Table of Contents
Basic Concepts
SQL is used for managing, manipulating, and retrieving data stored in relational databases.
Relational databases are clusters of data relations usually defined by data sets, their attributes, and their combination. Relations are presented as sequences of unique attributes known as tuples.
When problem domain concepts model data sets as relations such as tables, views, and join tables, their attributes define the columns, as well as the valid data type for attribute values. Instances of a concept are thus presented as rows. A unique attribute combination may indicate the need for a new relation.

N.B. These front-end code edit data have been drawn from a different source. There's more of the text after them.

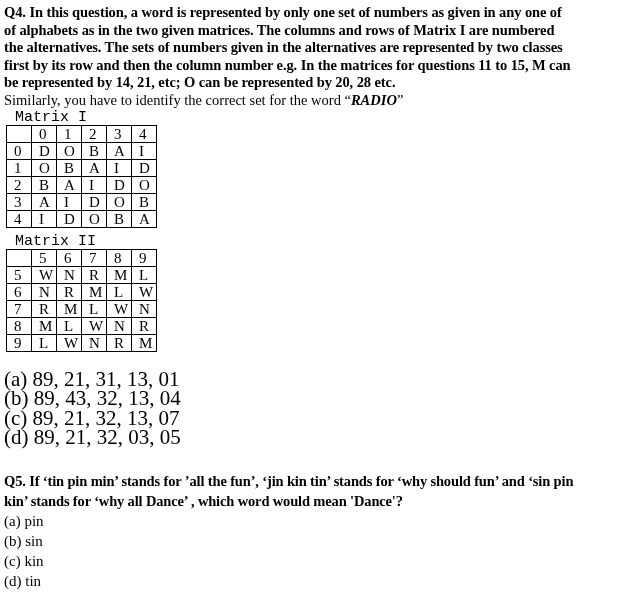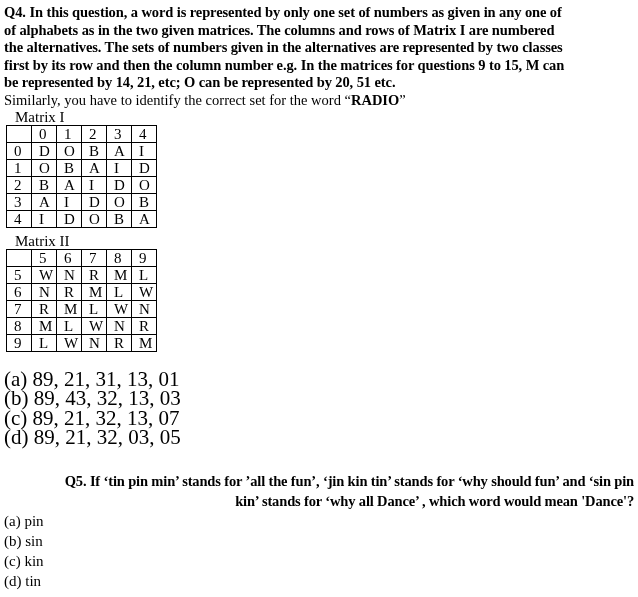--- a/index.html
+++ b/index.html
@@ -90,7 +90,7 @@
   <div class="line">Q4. In this question, a word is represented by only one set of numbers as given in any one of</div>
   <div class="line">of alphabets as in the two given matrices. The columns and rows of Matrix I are numbered</div>
   <div class="line">the alternatives. The sets of numbers given in the alternatives are represented by two classes</div>
-  <div class="line">first by its row and then the column number e.g. In the matrices for questions 9 to 15, M can</div>
+  <div class="line">first by its row and then the column number e.g. In the matrices for questions 11 to 15, M can</div>
   <div class="line">be represented by 14, 21, etc; O can be represented by 20, 51 etc.</div>
 </div>
 

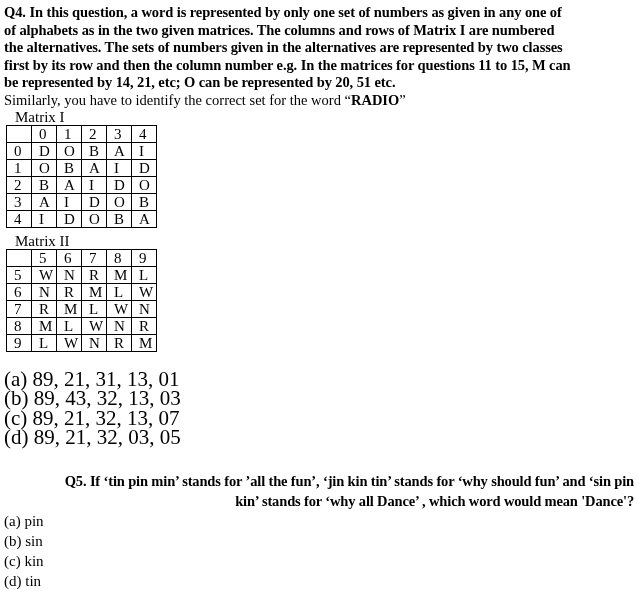--- a/index.html
+++ b/index.html
@@ -91,7 +91,7 @@
   <div class="line">of alphabets as in the two given matrices. The columns and rows of Matrix I are numbered</div>
   <div class="line">the alternatives. The sets of numbers given in the alternatives are represented by two classes</div>
   <div class="line">first by its row and then the column number e.g. In the matrices for questions 11 to 15, M can</div>
-  <div class="line">be represented by 14, 21, etc; O can be represented by 20, 51 etc.</div>
+  <div class="line">be represented by 14, 21, etc; O can be represented by 20, 28 etc.</div>
 </div>
 
 <div class="similarly-line"><span>Similarly, you have to identify the correct set for the word “</span><span class="bold">RADIO</span><span>”</span></div>

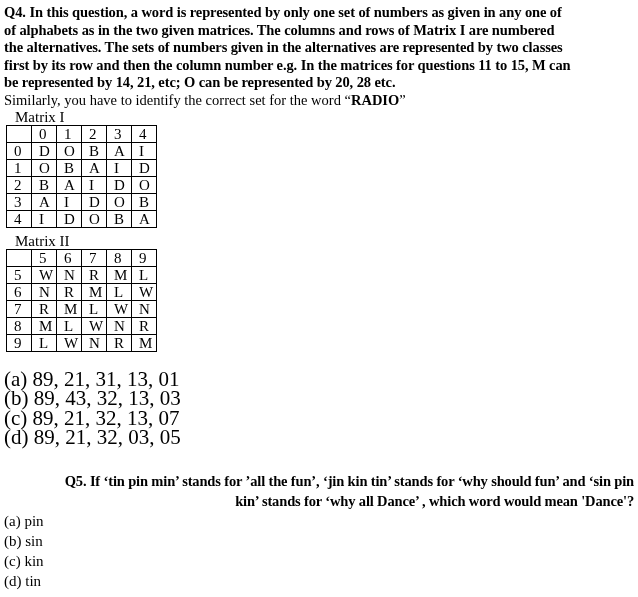--- a/index.html
+++ b/index.html
@@ -31,7 +31,7 @@
     height: 17px;
     white-space: nowrap;
   }
-  .similarly-line .bold { font-weight: bold; }
+  .similarly-line .bold { font-weight: bold; font-style: italic; }
   .matrix-label {
     margin: 2px 0 1px 11px;
     line-height: 13px;

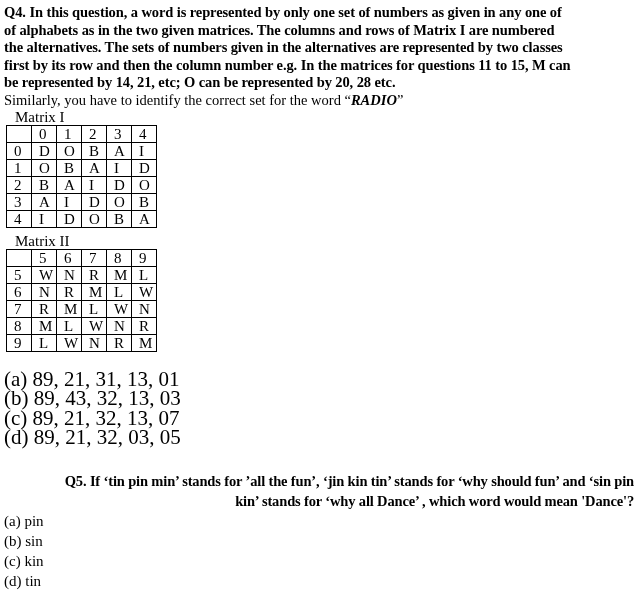--- a/index.html
+++ b/index.html
@@ -37,6 +37,7 @@
     line-height: 13px;
     height: 13px;
     font-size: 15px;
+    font-family: Liberation Mono, monospace;
   }
   table.matrix {
     border-collapse: collapse;

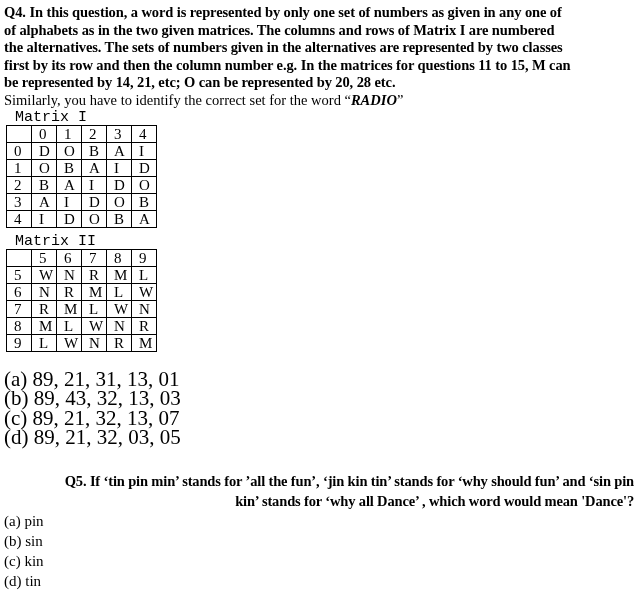--- a/index.html
+++ b/index.html
@@ -209,7 +209,7 @@
 
 <div class="options">
   <div class="opt">(a) 89, 21, 31, 13, 01</div>
-  <div class="opt">(b) 89, 43, 32, 13, 03</div>
+  <div class="opt">(b) 89, 43, 32, 13, 04</div>
   <div class="opt">(c) 89, 21, 32, 13, 07</div>
   <div class="opt">(d) 89, 21, 32, 03, 05</div>
 </div>

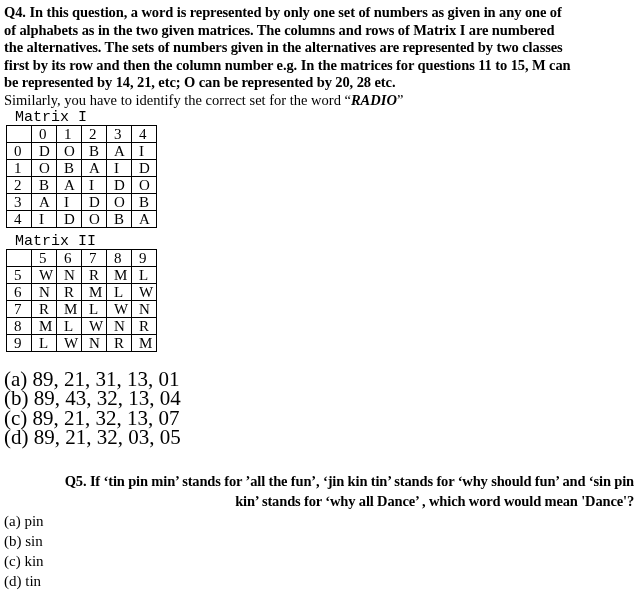--- a/index.html
+++ b/index.html
@@ -72,7 +72,6 @@
     white-space: nowrap;
     line-height: 20px;
     height: 20px;
-    text-align: right;
   }
   .options-q5 {
     margin-top: 0px;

Attribute values may be further constrained to make sure only good quality data is stored. For instance, since hardly any concept is properly represented by null
it’s consider good practice to define default attribute values.
Another concept that shows up frequently when problem domain concepts model data sets is that of relationship. Although outside of the scope of this cheat sheet, let’s just say that relationships describe how instances of concepts may relate to one another.
Retrieve Data
Retrieve all of <a>, <b>, and <c>’s attribute values from <relation>.
Select <attribute_a>, <attribute_b>
From <relation>
To retrieve all data in <relation>.
Select *
From <relation>
Unique values
Blindly discard duplicate sequences of attributes eg. rows.
Select DISTINCT <attribute>
FROM <relation>;
Attribute Functions
SQL allows us to analyze attribute values through various functions. These functions compute single results from a set of multiple attribute values. The follow a formula similar to:
Select <attribute>, <func>(<attribute>)
FROM <relation>;
Whenever we need to
description | function |
---|---|
Add all of <attribute>’s values | Sum(<attribute>) |
Get the average <attribute> value | Avg(<attribute>) |
Round <attribute>’s values to <N> decimals | Round(<attribute>, <N>) |
Get highest <attribute> value | Max(<attribute>) |
Get lowest <attribute> value | Min(<attribute>) |
Get number of rows with any value except Null | Count(<attribute>) |
Data Aggregation
Collections
When we need to put identical data together we can:
Select *, Avg(<attribute>)
FROM <relation>
GROUP BY <clause>;
We can further filter that aggregate appending a <restriction> using
Having <restriction>;
Having
, unlike other filtering functions, only works on data aggregates.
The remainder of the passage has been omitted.